«Русские поклонники» Д. В. Дашкова стали своеобразной точкой отсчета для «Путешествия ко Святым местам в 1830 году» А. Н. Муравьева. Неслучайно Пушкин сразу же вспомнил, не называя его по имени, «другого русского путешественника», т. е. Дашкова (и процитировал последнее предложение из приведенного нами фрагмента) в своей начатой, но так и не законченной рецензии на эту книгу. Муравьев молод (в 1830 г. ему 24 года), но уже хорошо известен в московских литературных кругах, особенно в салоне З. А. Волконской. Здесь во второй половине 1820-х гг., по воспоминаниям современников, сложилось даже нечто вроде культа юного таланта, которому покровительствовала сама хозяйка салона (его дальняя родственница). И здесь же этот молодой человек «исполинского роста и приятной наружности», к тому же склонный к позерству, стал объектом града едких эпиграмм, начиная с эпиграмм Пушкина («Лук звенит, стрела трепещет») и Боратынского («Убог умом, но не убог задором»). Ко всему прочему Боратынский напечатал вежливую по форме, но убийственную по содержанию рецензию на стихотворный сборник Муравьева «Таврида» (М., 1827), так и оставшийся у него единственным.
Неудача на поэтическом поприще не обескуражила честолюбивого юношу, который отправляется к театру военных действий (в 1828–1829 гг. шла русско-турецкая война) в качестве сотрудника дипломатической канцелярии штаба русской армии. По окончании войны, «во время переговоров, среди торжествующего нашего стана, в виду смятенного Константинополя… молодой поэт думал о ключах Св. Храма, о Иерусалиме, ныне забытых христианскою Европою… Ему представилась возможность исполнить давнее желание сердца, любимую мечту отрочества» (Пушкин). У Муравьева состоялся разговор на эту тему с главнокомандующим армии победителей И. И. Дибичем. В результате через того (Пушкин в рецензии почему-то называет его генералом, Муравьев в пересказе разговора в «Путешествии» графом и фельдмаршалом) было получено высочайшее соизволение и средства на путешествие, в которое Муравьев и отправился в декабре 1829 г. через Константинополь, Александрию, Каир и т. д.
По точному замечанию современного исследователя, именно «на Востоке Муравьев обрел подлинное свое призвание, нашел для себя благодатную творческую нишу – рыцарь и певец Святой Земли»[218]
. Следует заметить, что это был преимущественно Восток, по-прежнему находившийся под властью Высокой Порты. Но «никогда дотоле имя наше не было в такой силе и славе на Востоке», – подчеркивает Муравьев и добавляет, что даже «Царьград в 1830 году имел вид только южной столицы России»: «казалось… во дворце посольства русского решались судьбы империи Оттоманской».К этому же ощущению, не без вполне понятного удовлетворения Муравьев постоянно возвращается и на Святой Земле, в Иерусалиме: «Странные и нелепые слухи разнеслись в городе о моем прибытии.

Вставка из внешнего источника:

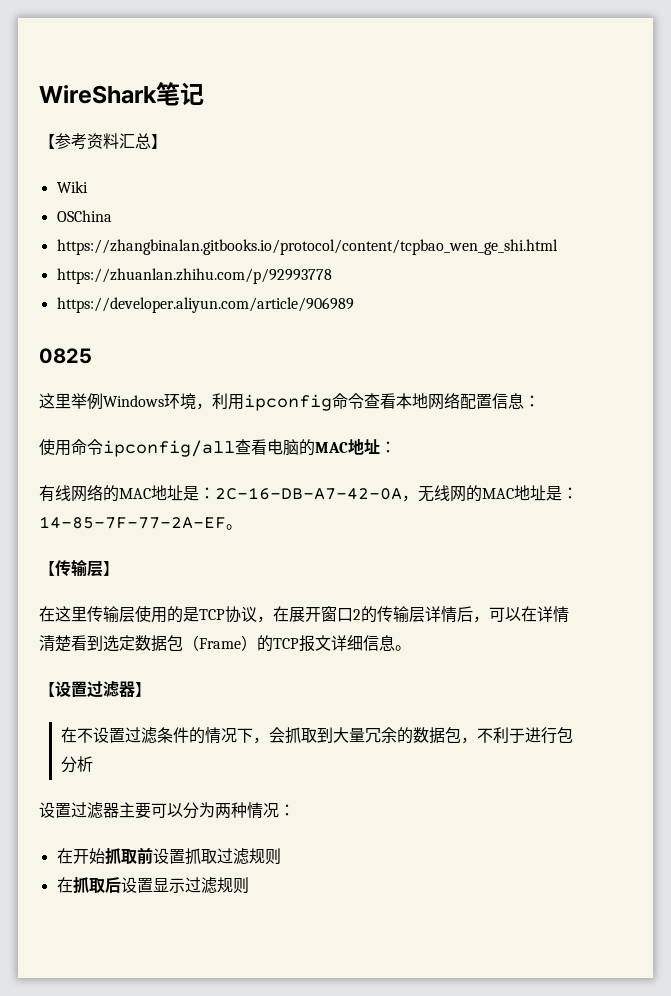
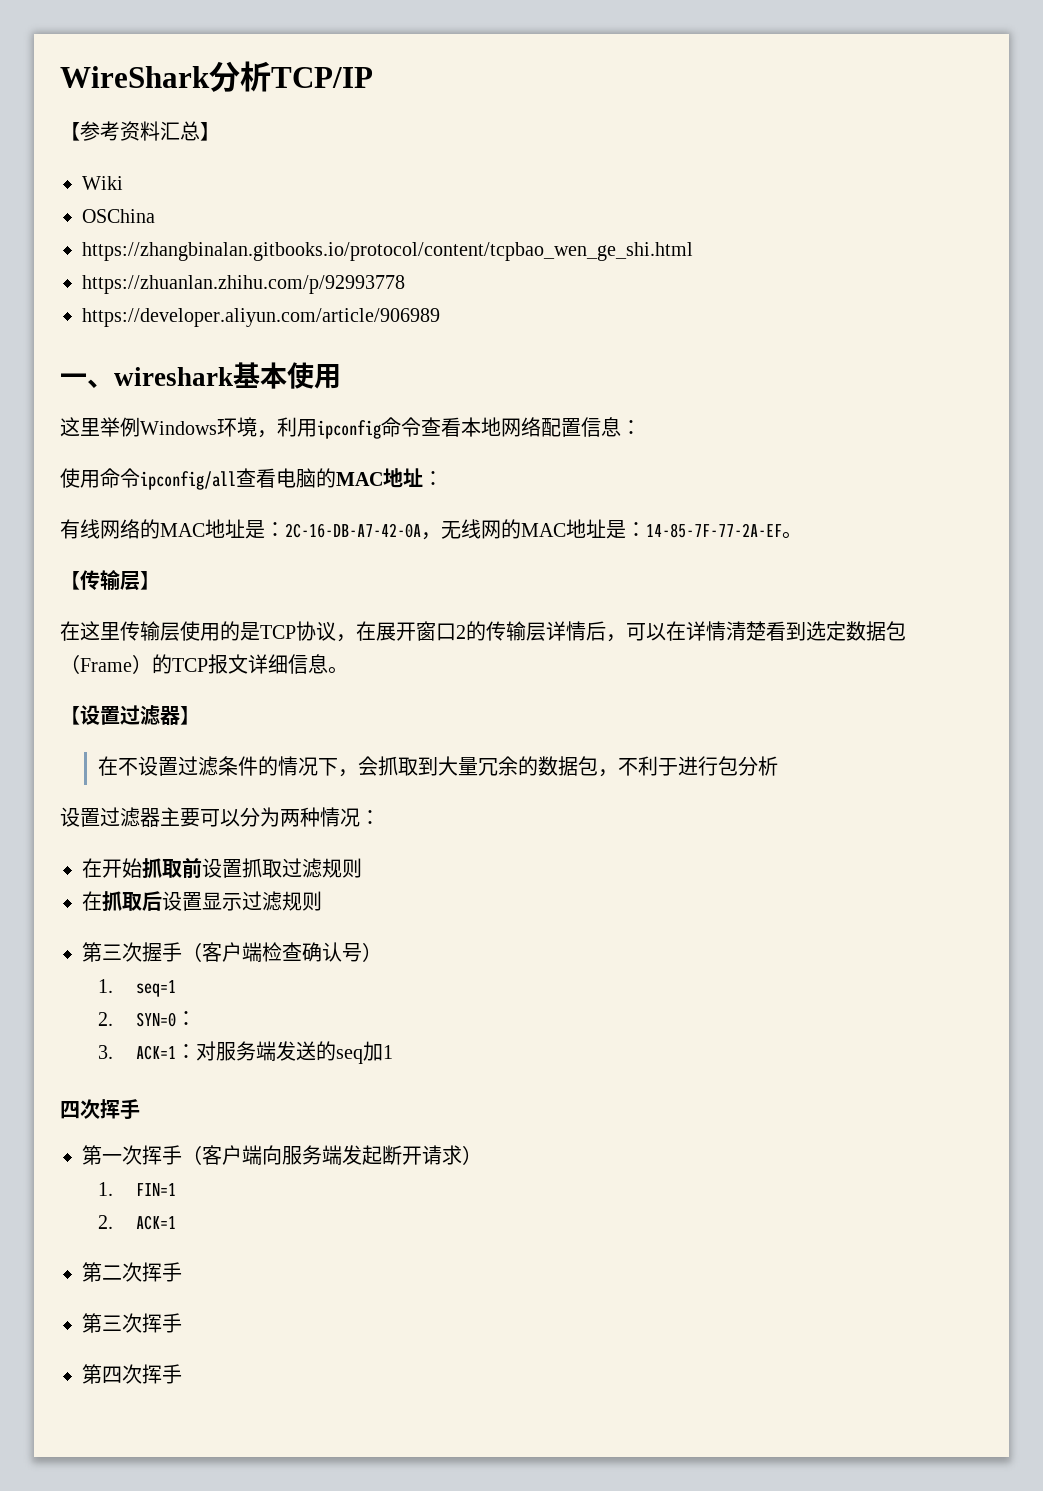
[156,82,204,106] 笔记 -> [209,61,373,92] 分析TCP/IP
[39,348,92,364] 0825 -> [60,362,341,389] 一、wireshark基本使用
(249, 885) none -> [82,942,382,962] [97,979,176,997] [97,1011,196,1027] [97,1041,393,1064] [60,1099,140,1120] [82,1145,482,1165] [97,1182,176,1196] [97,1215,176,1230] [82,1262,182,1282] [82,1313,182,1333] [82,1364,182,1384] // 第三次握手（客户端检查确认号） // 1. seq=1 // 2. SYN=0： // 3. ACK=1：对服务端发送的seq加1 // 四次挥手 // 第一次挥手（客户端向服务端发起断开请求） // 1. FIN=1 // 2. ACK=1 // 第二次挥手 // 第三次挥手 // 第四次挥手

Говорили, что я начальник сильного отряда, посланного для завоевания Святого Града и что 10000 русских придут вслед за мной из Эрзрума или пристанут на кораблях у Акры… Главным источником сих толков был искони распространенный на Востоке страх имени русского, умноженный теперь славой наших побед над Портой. Мнение, что мы завоюем некогда Иерусалим… сильно вкоренено в народе…» Русскому паломнику, безусловно, приятно осознавать себя представителем столь могущественной державы, и он с удовольствием рассказывает о своих взаимоотношениях с турецкими властями. Так, по приезде в Иерусалим Муравьев отправляет переводчика к градоначальнику с поручением «непременно вызвать его для свидания со мной». И хотя дело происходило вечером и «мусселим» «уже удалился в свой гарем», но благочестивый паломник предполагал следующий день «исключительно посвятить на поклонение Святым местам» и не собирался ждать. «Мусселим принял меня во всем блеске своего двора», – торжествующе заключает он. И тут же выговаривает сопровождавшему его греческому старцу-архимандриту «за рабское его обращение с мусселимом». В ответ тот извиняется «обычаем и бременем ига» и замечает: «Придите оградить нас правами… и мы облобызаем милующую десницу вашу!»
«Я не искатель древностей и не с такой целью предпринял странствие… – замечает автор «Путешествия ко Святым местам» и добавляет, – но я не умолчу о тех впечатлениях, которые произвели на мое сердце знаменитые развалины…». Далее следует уместное обобщение: «У каждого свои чувства, свой образ мыслей, и потому может встретиться что-нибудь новое и занимательное в их излиянии при зрелище памятников великих, от времени до времени посещаемых любопытными разного племени и века».